Mas não obstante os esforços no combate a este flagelo, ele persiste enraizado na sociedade portuguesa,

faltando ainda aprofundar muitos dos caminhos apontados, por exemplo, pela Convenção do Conselho da

Europa para a Prevenção e o Combate à Violência contra as Mulheres e a Violência Doméstica (Convenção de

Istambul).

Os dados dos Relatórios Anuais de Segurança Interna (RASI) mostram que o crime de violência doméstica

é o único cujas participações aumentam consistentemente ano após ano e é também aquele que se mantém no

top 3 da criminalidade mais participada mantendo-se, em 2017, como o segundo crime com maior incidência na

categoria de crimes contra as pessoas. Em 2017, registaram-se 26.713 participações de violência doméstica.

O femicidio, ainda pouco estudado, revela-se como a faceta mais cruel e assume uma particular importância

no contexto da violência doméstica e da violência de género. Como expressão máxima deste facto surgem os

alarmantes números de 472 mulheres mortas e mais de 600 tentativas de homicídio em 14 anos.

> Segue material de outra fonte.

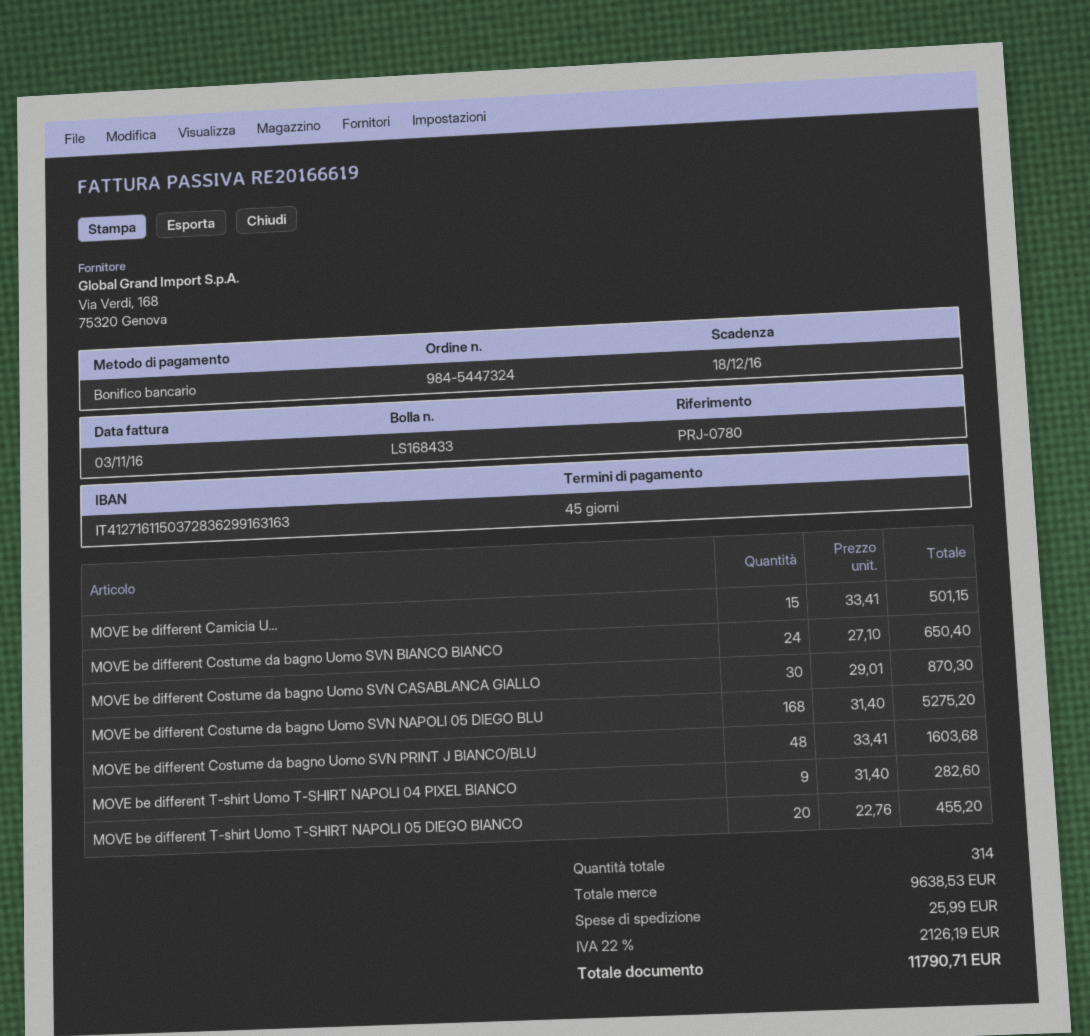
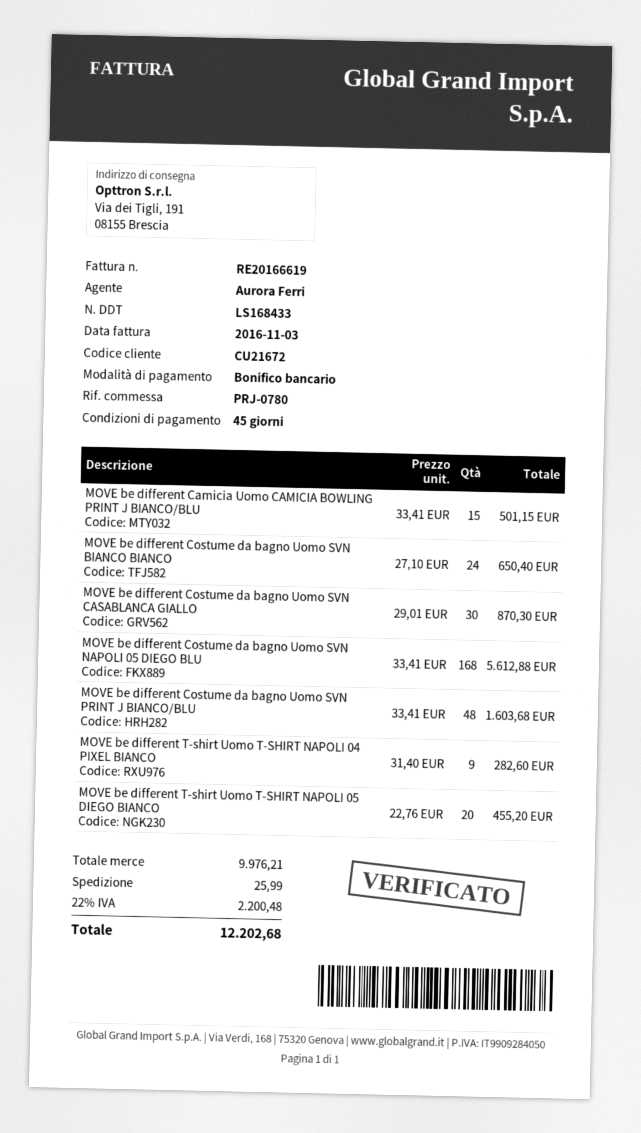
MOVE be different Costume da bagno Uomo SVN NAPOLI 05 DIEGO BLU: 168 x 31.40 = 5275.20 -> 168 x 33.41 = 5612.88
subtotal: 9638.53 -> 9976.21
tax: 22% = 2126.19 -> 22% = 2200.48
total: 11790.71 -> 12202.68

Mas este é um crime que não afeta apenas as mulheres vítimas de violência doméstica. De facto, as crianças,

sujeitas de forma direta ou indireta às situações de violência interparental, são, incontestavelmente, vítimas

deste flagelo. Vivem no seio de um ambiente de terror e violência e são sujeitas a comportamentos que afetam

gravemente a sua segurança, o seu equilíbrio emocional e o seu pleno e harmonioso desenvolvimento. Também

aqui os números são preocupantes uma vez que quase metade das crianças assistem à violência familiar, tendo

nos últimos 14 anos mais de 1000 crianças ficado órfãs de uma ou de duas figuras parentais.

Uma das causas deste cenário de violência será, certamente, a persistente desvalorização da violência

doméstica pela sociedade em geral e pelas instâncias judiciais em particular.

No estudo realizado pelo Centro de Estudos Sociais (CES) da Universidade de Coimbra, no âmbito do

Observatório Permanente da Justiça Portuguesa (OPJ) e solicitado pela Comissão para a Cidadania e Igualdade

de Género (CIG) com o objetivo de avaliar, quantitativa e qualitativamente, as decisões proferidos pelo Ministério

Público e pelos Tribunais no âmbito do artigo 152º do Código Penal, conclui-se que a medida de coação mais

aplicada pelos Tribunais no âmbito de processos de violência doméstica é o termo de identidade e residência,

desacompanhado de qualquer outra medida de coação, e que a “aplicação de penas acessórias,

especificamente as constantes do artigo 152º do Código Penal, é residual”.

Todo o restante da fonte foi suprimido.